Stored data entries
⟨

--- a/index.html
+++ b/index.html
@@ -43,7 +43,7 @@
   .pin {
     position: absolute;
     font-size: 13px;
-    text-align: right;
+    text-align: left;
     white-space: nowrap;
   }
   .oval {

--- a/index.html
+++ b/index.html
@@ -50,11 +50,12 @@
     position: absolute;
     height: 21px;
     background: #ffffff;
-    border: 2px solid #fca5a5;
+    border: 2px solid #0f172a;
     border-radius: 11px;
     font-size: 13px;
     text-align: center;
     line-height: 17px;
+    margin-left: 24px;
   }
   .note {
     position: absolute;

⟩
⟨

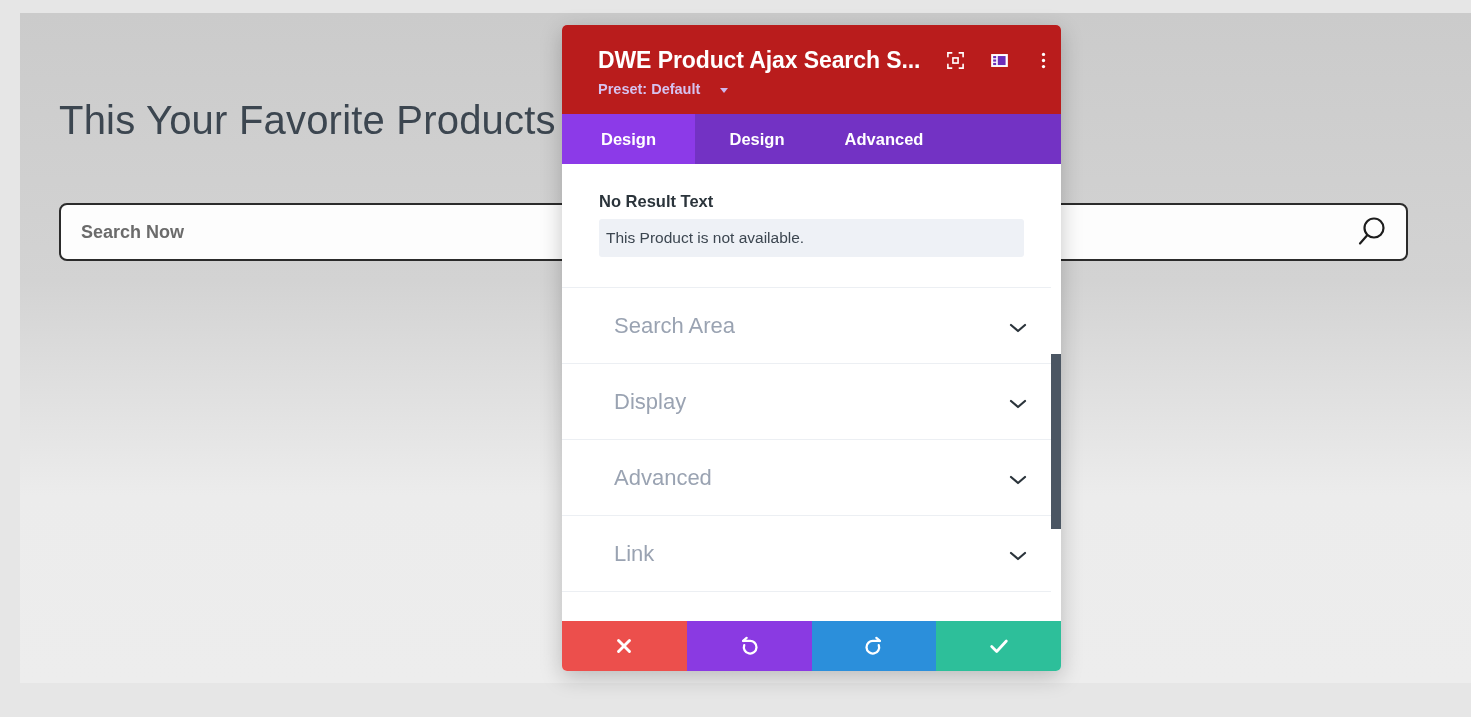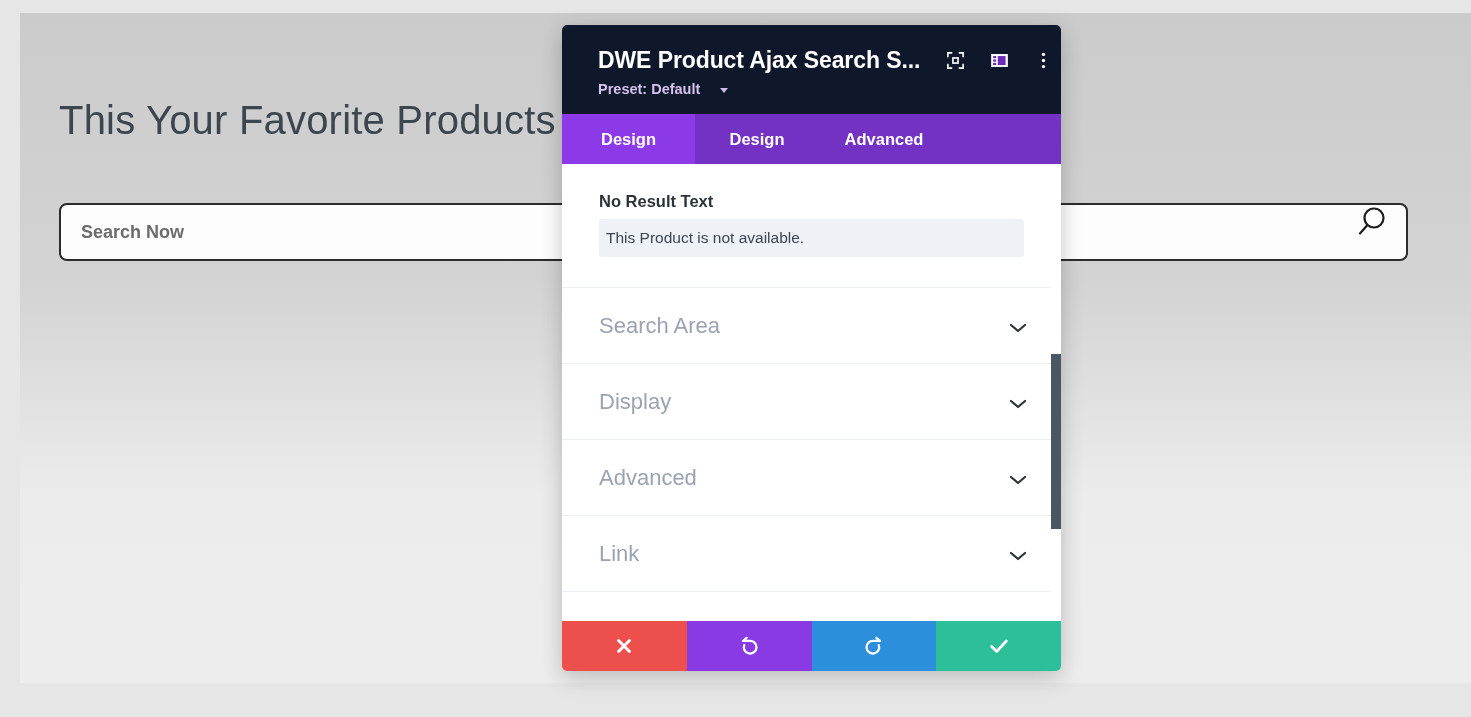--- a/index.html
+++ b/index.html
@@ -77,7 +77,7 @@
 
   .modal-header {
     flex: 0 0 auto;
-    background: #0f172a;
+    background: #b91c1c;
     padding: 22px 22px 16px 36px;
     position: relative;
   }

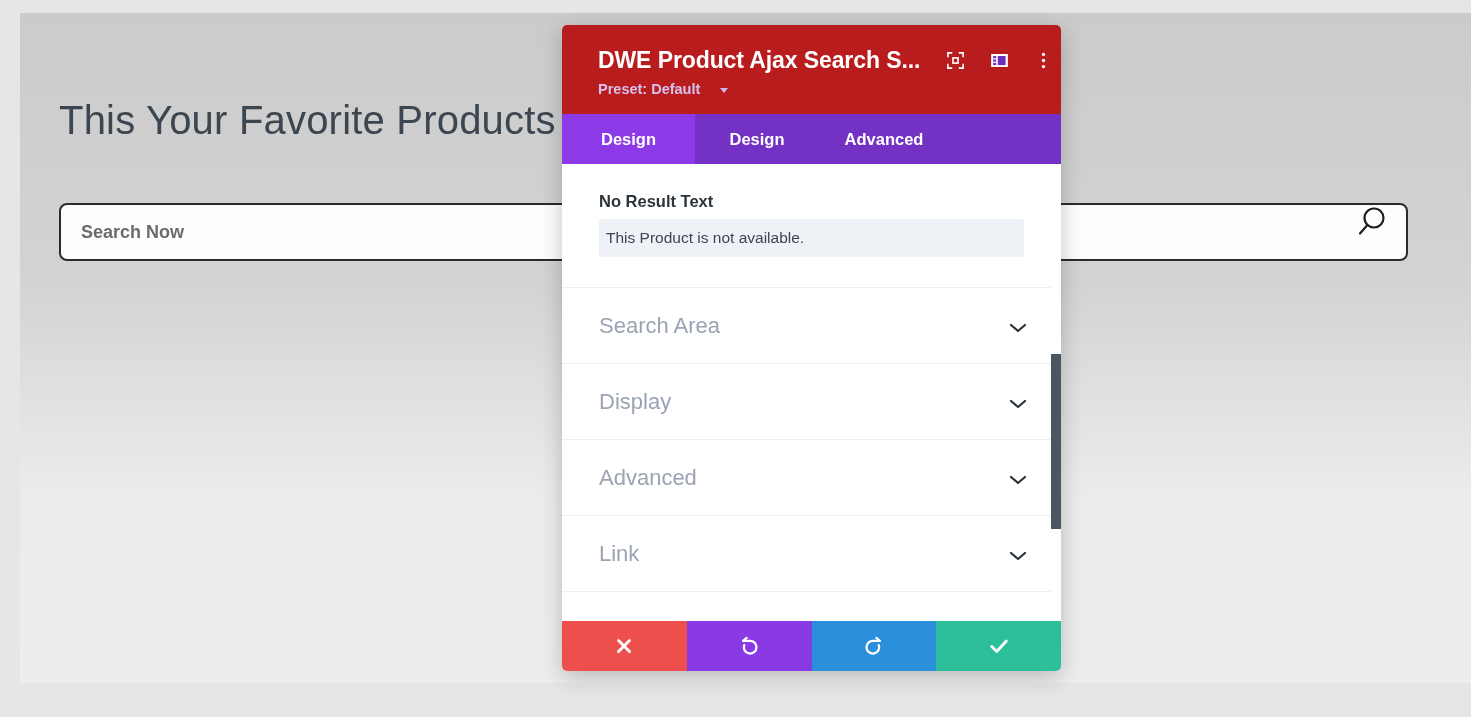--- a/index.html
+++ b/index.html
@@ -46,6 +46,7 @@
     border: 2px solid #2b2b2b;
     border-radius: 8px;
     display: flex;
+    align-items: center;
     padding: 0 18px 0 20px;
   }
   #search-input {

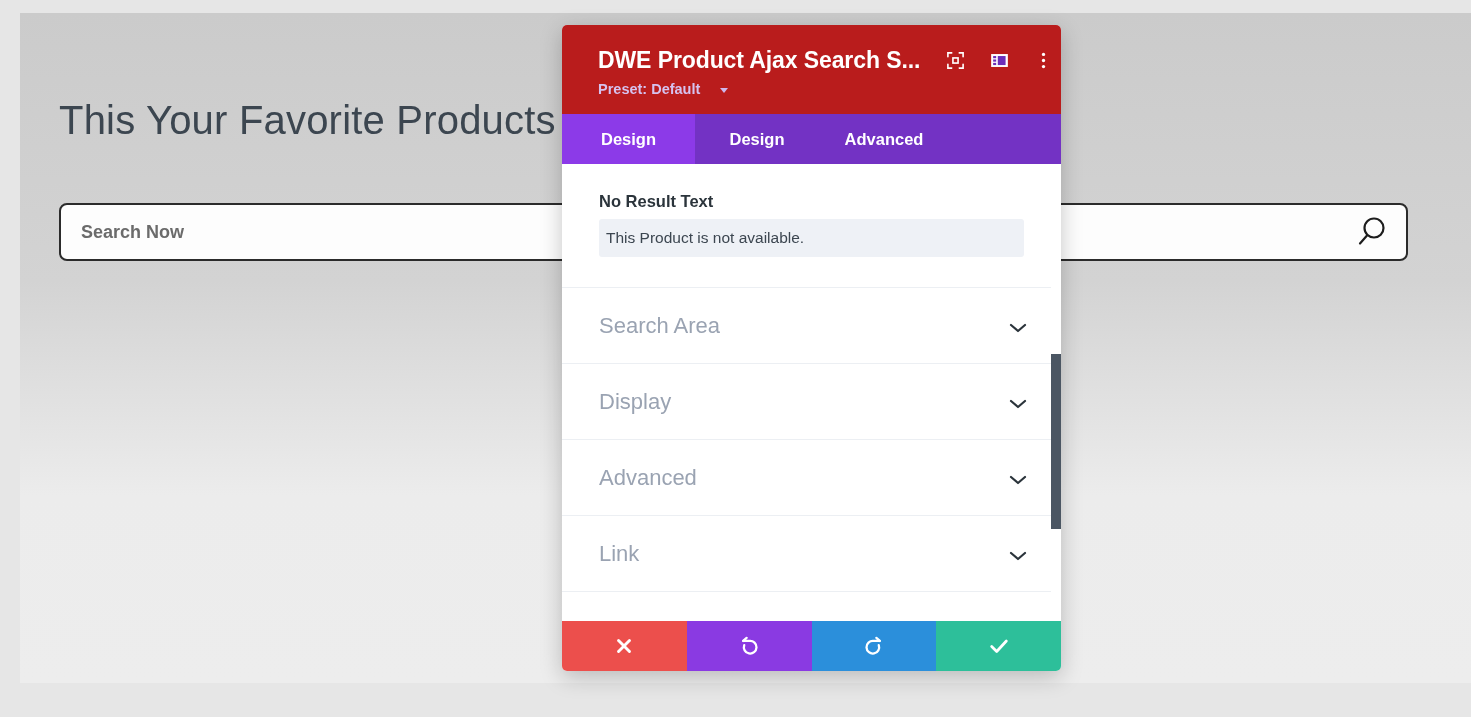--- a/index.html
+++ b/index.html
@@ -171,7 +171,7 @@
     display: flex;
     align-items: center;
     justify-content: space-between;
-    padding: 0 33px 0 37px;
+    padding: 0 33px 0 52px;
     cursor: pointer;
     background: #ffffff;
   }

⟩
⟨

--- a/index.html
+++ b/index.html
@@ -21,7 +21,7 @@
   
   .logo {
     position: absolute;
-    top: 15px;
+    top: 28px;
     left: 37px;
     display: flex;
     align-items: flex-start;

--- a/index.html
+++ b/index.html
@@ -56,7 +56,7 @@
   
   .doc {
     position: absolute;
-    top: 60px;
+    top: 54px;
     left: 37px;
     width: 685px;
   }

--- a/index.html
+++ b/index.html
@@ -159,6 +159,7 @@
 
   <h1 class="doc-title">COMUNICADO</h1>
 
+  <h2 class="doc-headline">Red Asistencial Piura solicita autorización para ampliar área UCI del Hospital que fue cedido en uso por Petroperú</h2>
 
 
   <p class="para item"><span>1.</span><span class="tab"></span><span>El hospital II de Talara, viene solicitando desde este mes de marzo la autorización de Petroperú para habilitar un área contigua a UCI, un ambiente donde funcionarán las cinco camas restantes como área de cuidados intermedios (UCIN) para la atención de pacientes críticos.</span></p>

⟩

TASK DETAILS: Among the lines above, return those that contain the string "items".

SOLUTION TO THE PROBLEM:
+    align-items: center;
     align-items: center;
     align-items: flex-start;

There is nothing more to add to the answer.